__What to work on__. Below are the records; reproduce all of them exactly but without any images.

__Dataset excerpts__.
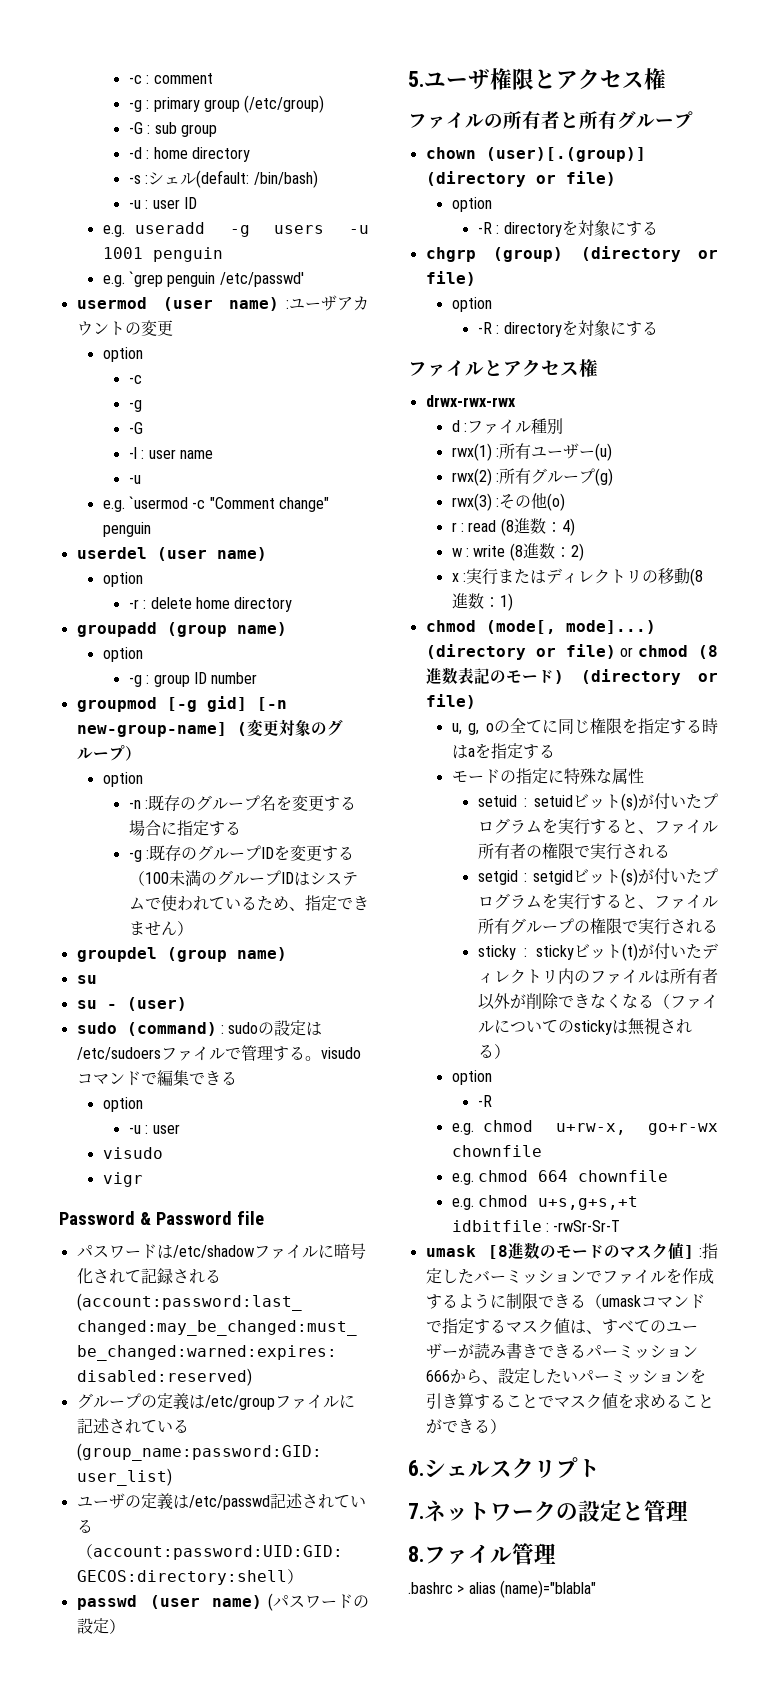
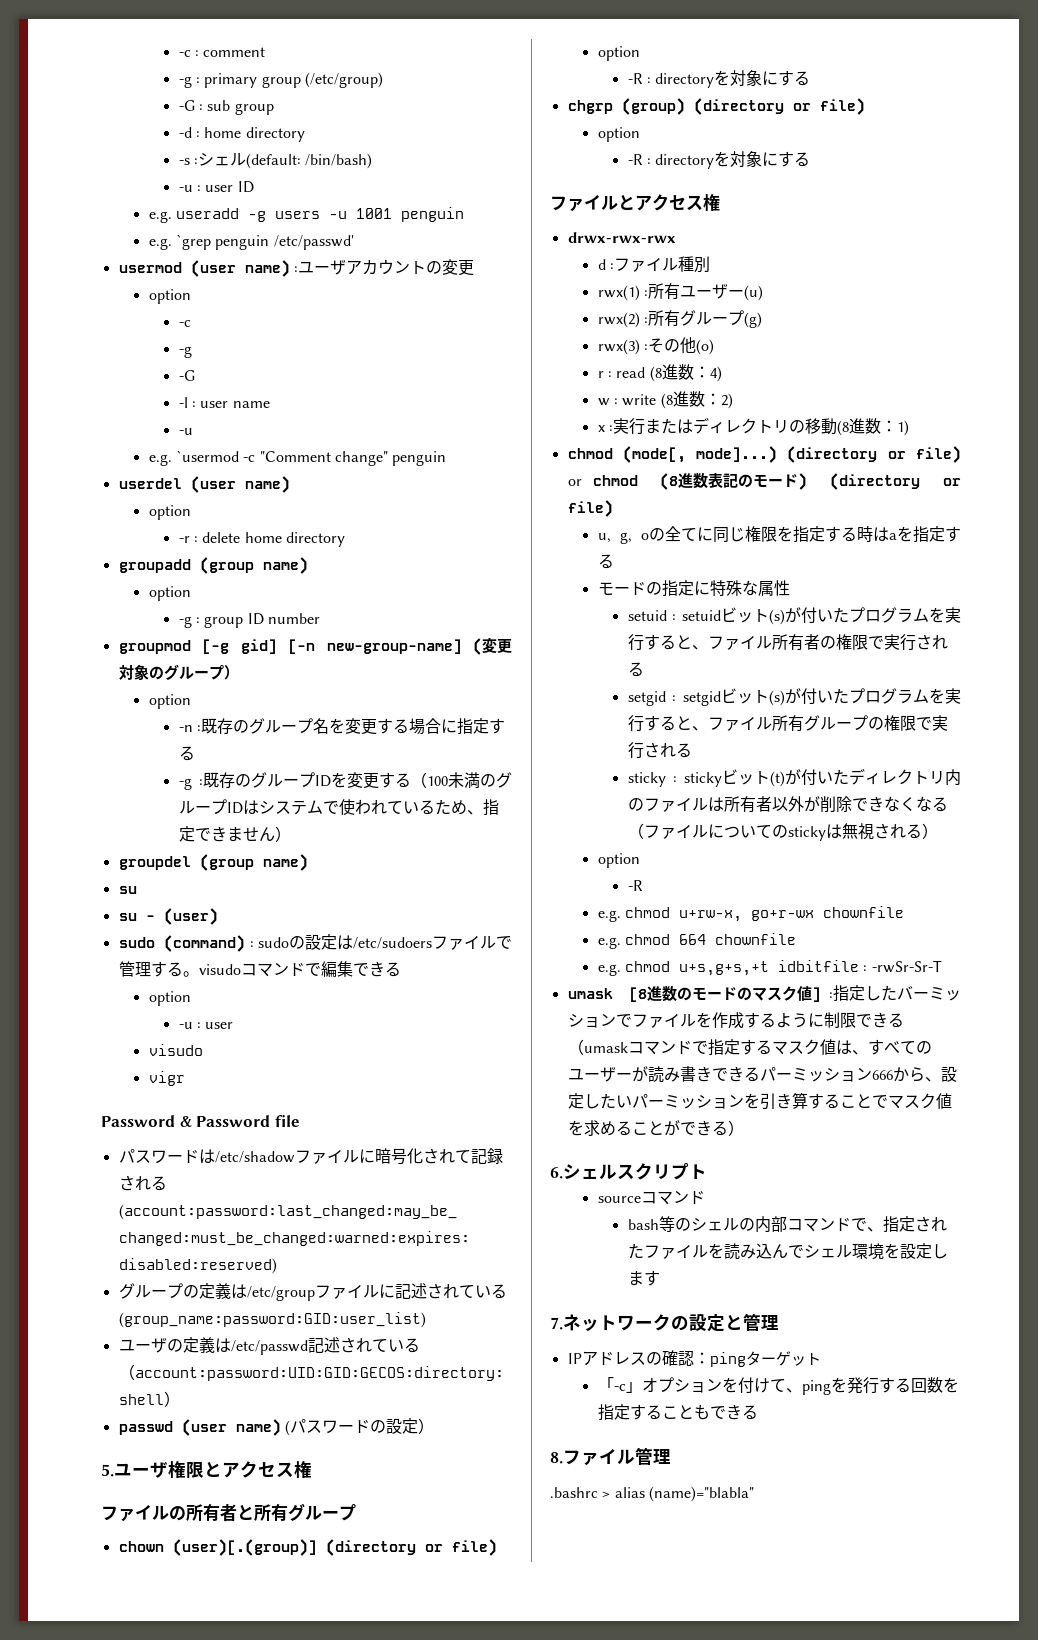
(600, 1468) none -> [597,1191,705,1205] [627,1216,947,1233] [627,1243,948,1260] [627,1270,660,1286] // sourceコマンド // bash等のシェルの内部コマンドで、指定されたファイルを読み込んでシェル環境を設定します
(688, 1510) none -> [567,1350,821,1367] [597,1377,959,1395] [597,1404,758,1421] // IPアドレスの確認：pingターゲット // 「-c」オプションを付けて、pingを発行する回数を指定することもできる

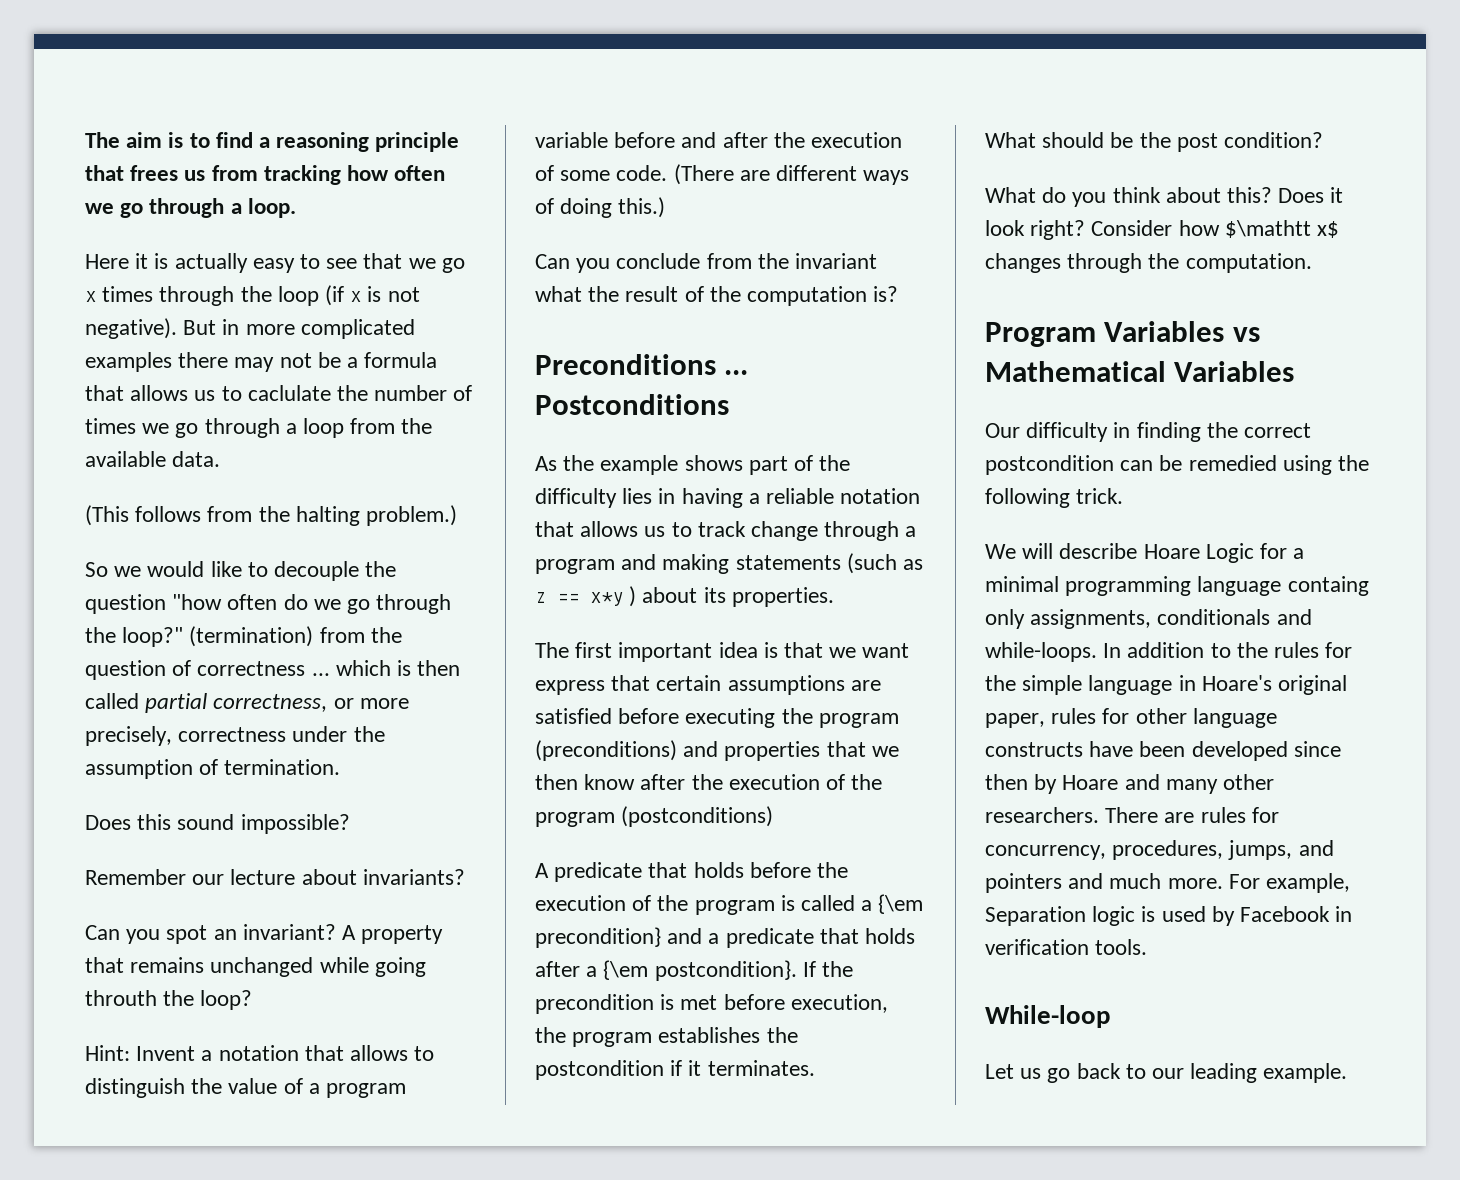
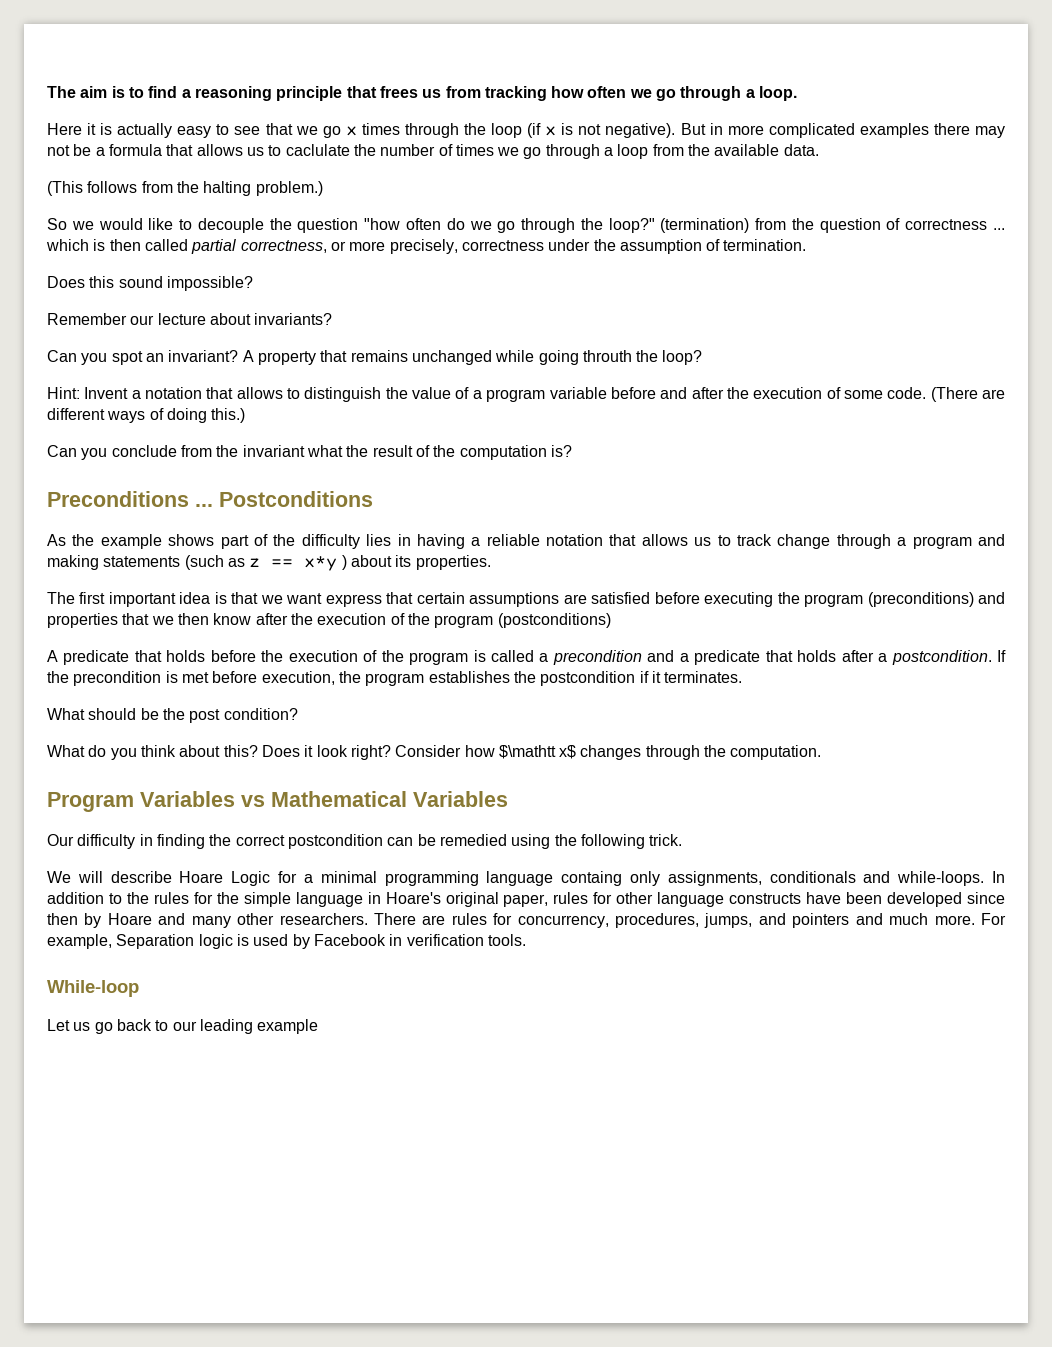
[878,894,924,914] [535,927,661,948] {\em precondition} -> [552,650,642,665] precondition
[603,960,797,981] {\em postcondition}. -> [891,650,992,665] postcondition.
[1263,1063,1348,1083] example. -> [257,1019,319,1034] example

__Response area__.
(600, 1468) none -> [597,1191,705,1205] [627,1216,947,1233] [627,1243,948,1260] [627,1270,660,1286] // sourceコマンド // bash等のシェルの内部コマンドで、指定されたファイルを読み込んでシェル環境を設定します
(688, 1510) none -> [567,1350,821,1367] [597,1377,959,1395] [597,1404,758,1421] // IPアドレスの確認：pingターゲット // 「-c」オプションを付けて、pingを発行する回数を指定することもできる

[878,894,924,914] [535,927,661,948] {\em precondition} -> [552,650,642,665] precondition
[603,960,797,981] {\em postcondition}. -> [891,650,992,665] postcondition.
[1263,1063,1348,1083] example. -> [257,1019,319,1034] example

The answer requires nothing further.